Former President Richard Nixon celebrated the first Earth Day in 1970 by planting a tree on the White House South Lawn. An enormous turnout of some 20 million people across the country attended Earth Day festivities, putting the fight against pollution on the political agenda.
That year Nixon created the Environmental Protection Agency, and went on to sign the Clean Water Act and Clean Air Act with broad bipartisan support.
50 years later, the biggest environmental challenge is climate change, something most had never heard about back in 1970.
But large gatherings are not possible amid the global coronavirus pandemic, so Earth Day has moved online. Millions of people around the world are expected to take part in the anniversary of what organizers call "the largest secular observance in the world."

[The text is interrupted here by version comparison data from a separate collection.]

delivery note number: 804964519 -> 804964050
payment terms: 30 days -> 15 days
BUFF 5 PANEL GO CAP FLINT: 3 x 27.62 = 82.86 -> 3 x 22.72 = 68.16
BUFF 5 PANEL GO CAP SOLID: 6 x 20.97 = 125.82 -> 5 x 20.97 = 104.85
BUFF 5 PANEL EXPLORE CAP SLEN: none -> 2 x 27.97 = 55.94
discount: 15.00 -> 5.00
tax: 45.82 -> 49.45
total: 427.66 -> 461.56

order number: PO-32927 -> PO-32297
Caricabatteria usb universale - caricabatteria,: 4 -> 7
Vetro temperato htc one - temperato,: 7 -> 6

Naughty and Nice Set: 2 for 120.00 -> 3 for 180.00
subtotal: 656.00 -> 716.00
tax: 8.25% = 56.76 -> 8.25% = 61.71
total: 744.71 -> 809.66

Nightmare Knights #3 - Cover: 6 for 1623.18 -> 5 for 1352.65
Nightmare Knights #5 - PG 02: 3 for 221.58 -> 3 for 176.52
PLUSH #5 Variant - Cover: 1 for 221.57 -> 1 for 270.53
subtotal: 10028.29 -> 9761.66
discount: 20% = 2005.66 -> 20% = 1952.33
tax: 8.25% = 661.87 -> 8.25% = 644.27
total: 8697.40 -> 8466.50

Last year, President Trump's office issued an Earth Day message that did not mention climate change. At times, he's even denounced the issue as a hoax.
In fact, on the eve of this year's anniversary Trump directed his administration to work on a financial aid plan for the oil and gas industry, which has been hit hard by global shutdowns to address the pandemic.
"The oil and gas industry spent millions to elect Trump in 2016, and they're getting exactly what they paid for," responded Greenpeace USA Senior Climate Campaigner Jack Shapiro. He thinks that "not a cent of taxpayer money should go to the corporations that created and profited from the climate crisis."
It's not yet clear exactly what financial help the Trump administration plans to give oil companies.
"Critical turning point"
"We originally envisioned [this] Earth Day as a really critical turning point for the movement," says Naina Agrawal-Hardin, a 17-year-old high school junior from Ann Arbor, Michigan.
She is one of the young climate change activists the world has heard a lot from over the last year-and-a-half as they organized a series of school climate strikes.
They've been galvanized by a series of scientific reports warning that the world must dramatically reduce carbon emissions, and soon, if it hopes to avoid the most catastrophic climate impacts.
"Obviously now our plans have had to pivot. We cannot have millions of people in the streets," says Agrawal-Hardin. She's working with a coalition of 500 organizations that organized three days of online events, including teach-ins, virtual protests and a campaign to encourage young people to vote in November.
A group called Earth Day Network plans "24 hours of action" that invites digital activists to participate in hourly campaigns "to demand action and drive change."
Before the coronavirus pandemic the group had much bigger plans.
"For two years, the Earth Day Network patiently laid the groundwork for gigantic crowds in 180 nations," wrote Denis Hayes in the Seattle Times. He organized the first Earth Day and founded the Earth Day Network.
"The goal was to build an irresistible worldwide force to demand a global Green New Deal and, ultimately, solve the climate crisis," wrote Hayes. Instead he's encouraging people to stay home this year, participate in virtual activities and "vote for the earth" in November.
Conservative climate change activists also have moved their plans online. Kiera O'Brien was scheduled to speak about attracting young conservatives to the climate movement at the EarthX conference in Dallas.
"I'm still speaking at EarthX, but the speeches will now be spread out across the summer," says O'Brien, who founded and is president of Young Conservatives for Carbon Dividends.
She plans to spend Earth Day watching the conference live-stream from her home in Alaska.
O'Brien says she's optimistic that despite a much different Earth Day than many were expecting, the U.S. economy will recover and — with growing bipartisan support — the country will take action to address climate change.